Your instructions -> In this exercise, return the whole listing exactly, excluding any images.

Exercise data ->
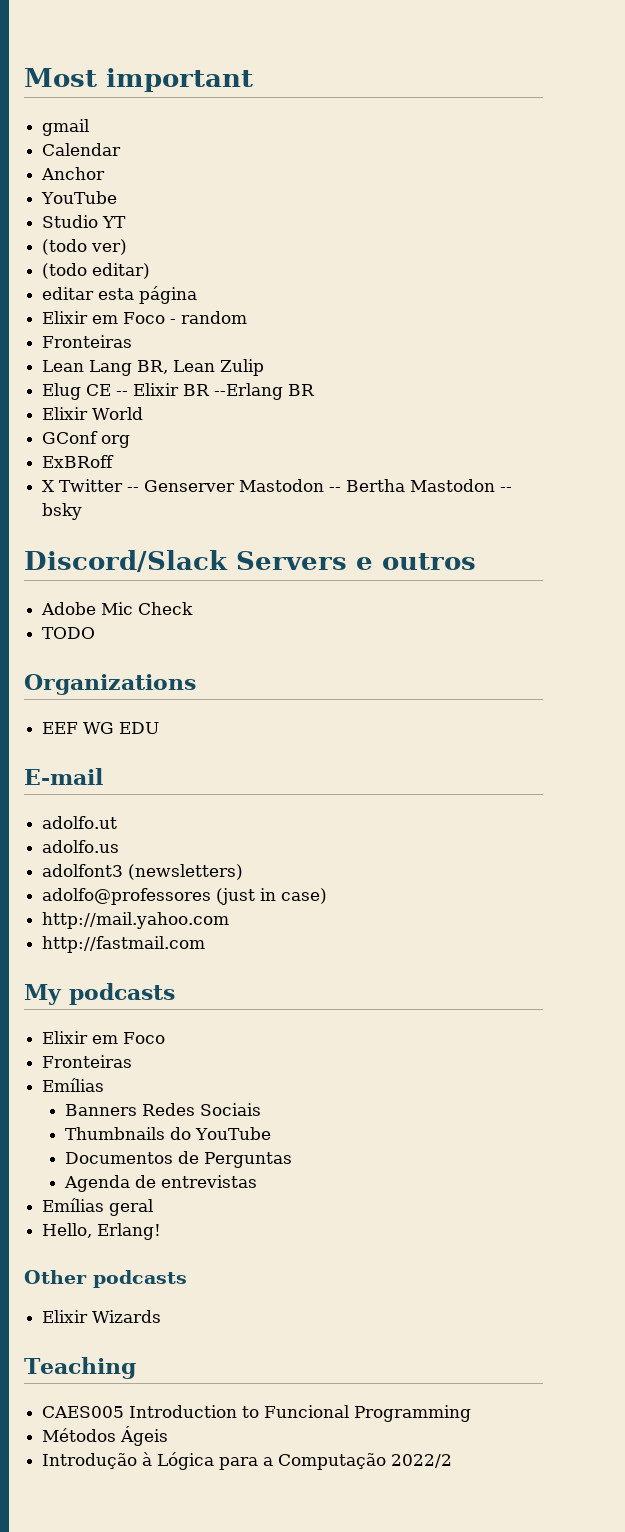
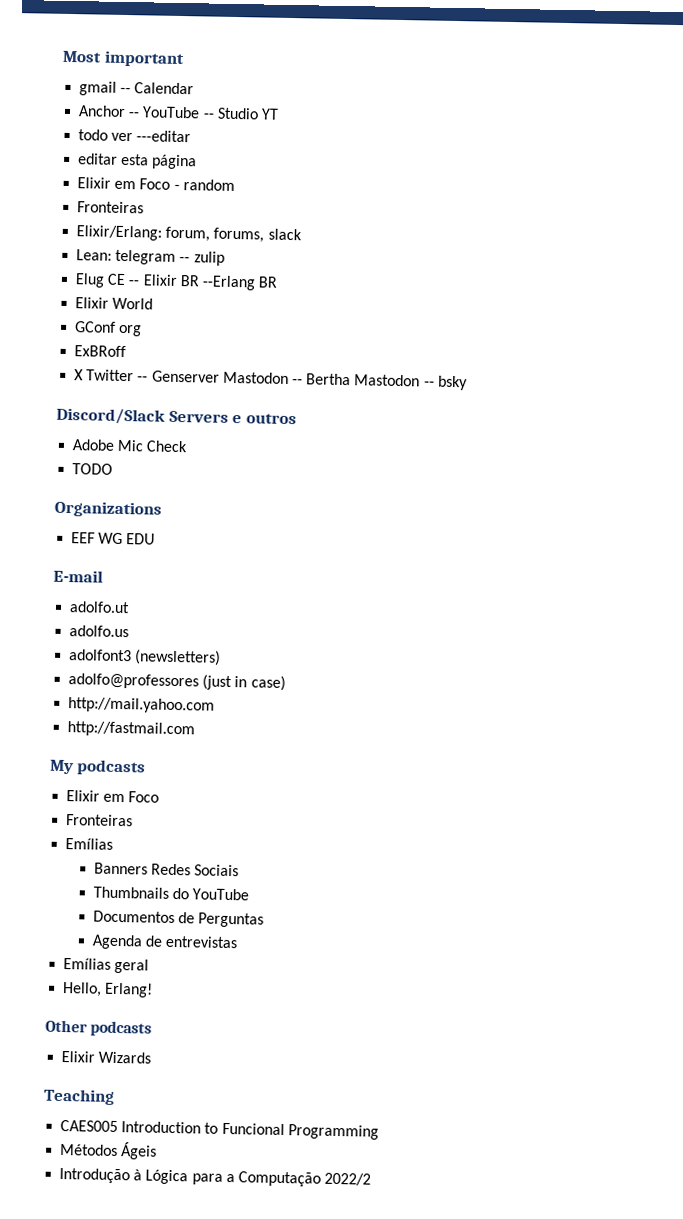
- gmail
- Calendar
+ gmail -- Calendar
- Anchor
- YouTube
- Studio YT
+ Anchor -- YouTube -- Studio YT
- (todo ver)
- (todo editar)
+ todo ver ---editar
- Lean Lang BR, Lean Zulip
+ Elixir/Erlang: forum, forums, slack
+ Lean: telegram -- zulip

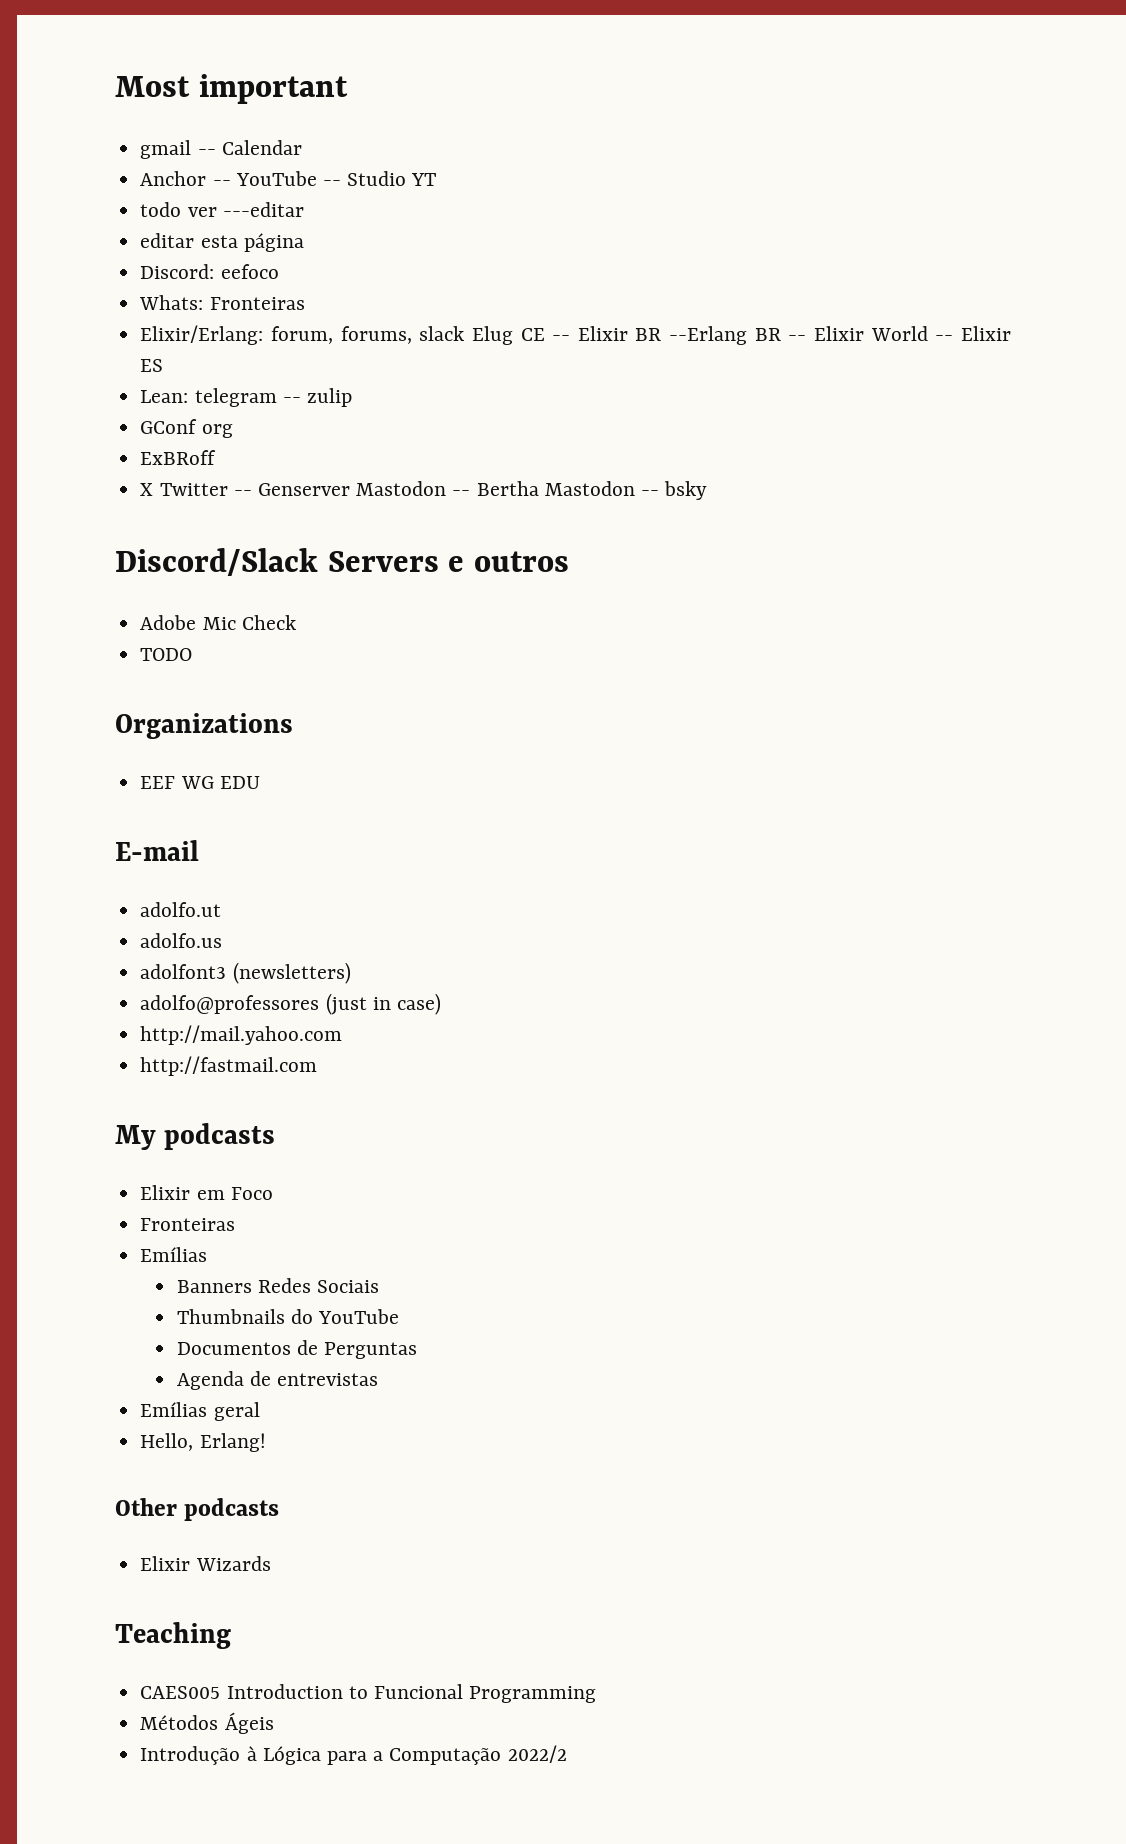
- Elixir em Foco - random
- Fronteiras
+ Discord: eefoco
+ Whats: Fronteiras
- Elixir/Erlang: forum, forums, slack
+ Elixir/Erlang: forum, forums, slack Elug CE -- Elixir BR --Erlang BR -- Elixir World -- Elixir ES
  Lean: telegram -- zulip
- Elug CE -- Elixir BR --Erlang BR
- Elixir World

Written answer ->
- gmail
- Calendar
+ gmail -- Calendar
- Anchor
- YouTube
- Studio YT
+ Anchor -- YouTube -- Studio YT
- (todo ver)
- (todo editar)
+ todo ver ---editar
- Lean Lang BR, Lean Zulip
+ Elixir/Erlang: forum, forums, slack
+ Lean: telegram -- zulip

- Elixir em Foco - random
- Fronteiras
+ Discord: eefoco
+ Whats: Fronteiras
- Elixir/Erlang: forum, forums, slack
+ Elixir/Erlang: forum, forums, slack Elug CE -- Elixir BR --Erlang BR -- Elixir World -- Elixir ES
  Lean: telegram -- zulip
- Elug CE -- Elixir BR --Erlang BR
- Elixir World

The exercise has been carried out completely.